I rolled to my right to check my radius for the knife, and despite bracing myself with my arm, my chest lit up like wildfire.

If you’ve ever felt a pain like that then you know holding in a yell isn’t some macho choice you can make. My scream was an autonomic pain vent, a short but very loud, “AAAAH!” that exploded from my mouth, followed by a wave of instant regret as I saw the thing across the street snap-to from its mind-munching reverie.

It rose from its hunched position over the corpse, standing about seven feet tall. Nowhere near the size of the Sasquatch I’d imagined when it had first grabbed me, but its frame was thick and over-muscled. Its neck and jaw pulsed and shifted in the streetlight in ways I told myself were only imagined, but even twenty feet away I could hear bones moving and locking in to place, the synovial pops of a structure under duress.

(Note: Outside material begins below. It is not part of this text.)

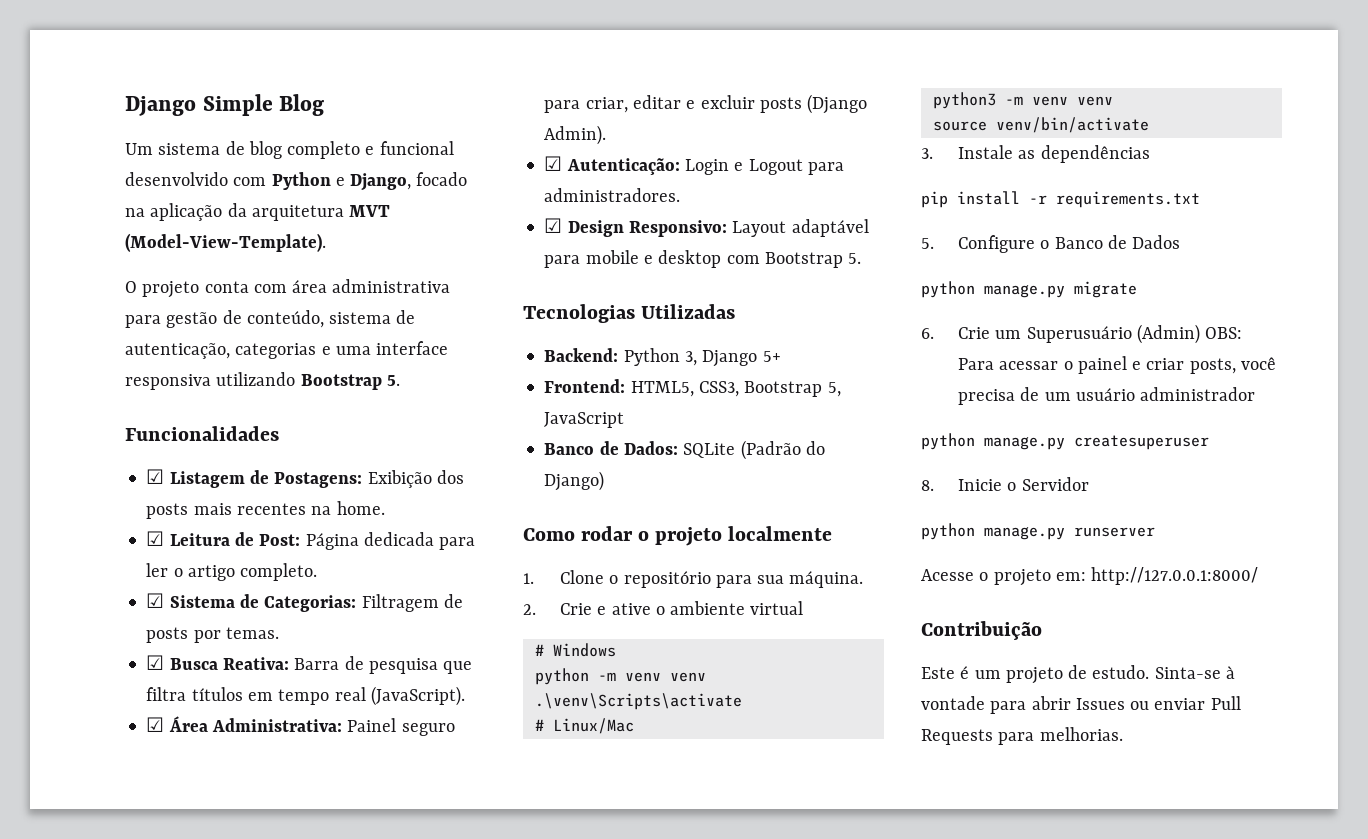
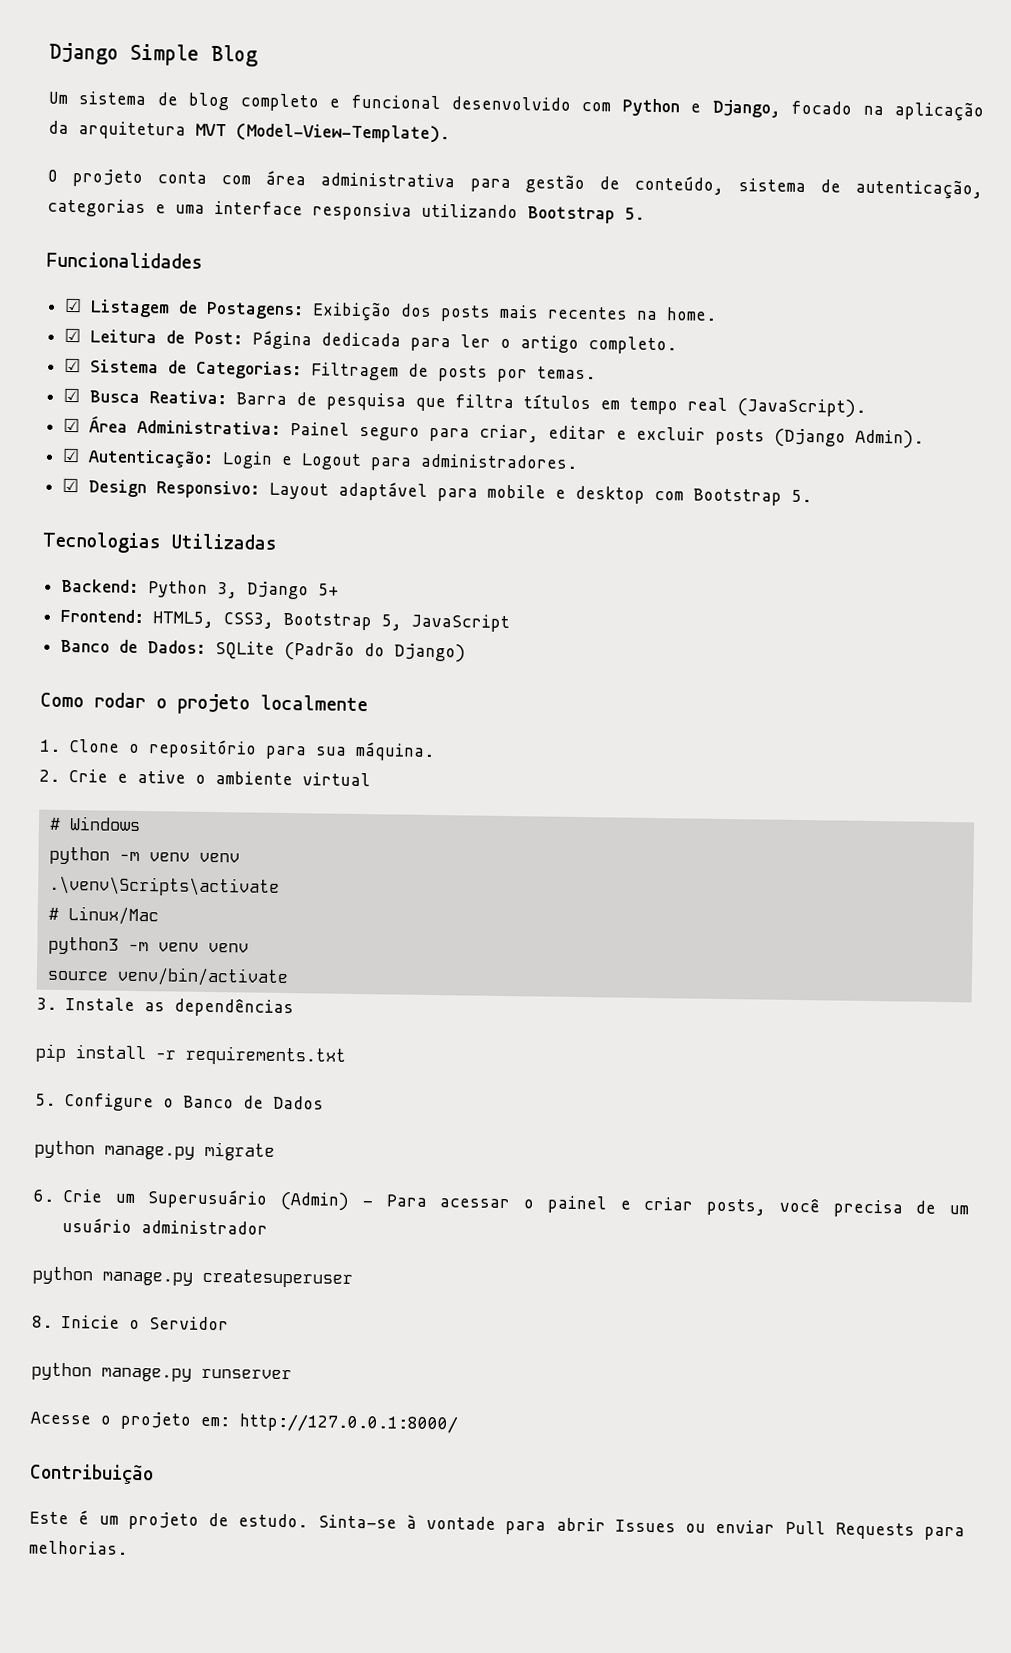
- 6. Crie um Superusuário (Admin) OBS: Para acessar o painel e criar posts, você precisa de um usuário administrador
+ 6. Crie um Superusuário (Admin) - Para acessar o painel e criar posts, você precisa de um usuário administrador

The thing walked toward me. I hoped that it was slow and sated, but also guessed it had assessed me as a limited flight risk. I rotated my head to the left and scanned for my knife to no avail other than the added benefit of sending another pain-shock through my chest.

Was this all a dream? The bank assassin killed Egbert, this thing killed the assassin, and maybe a T-Rex was about to stomp down 45
th
and make a snack out of the brain-eater…


Doyle, you dumb motherfucker.
” Oh, god, that voice. Distorted and low from moving through a wind-tunnel of a voice box. And happy. The thing was happy. I wouldn’t lift my face to see its smile, that joyful blasted planet of a face with blood on its chin.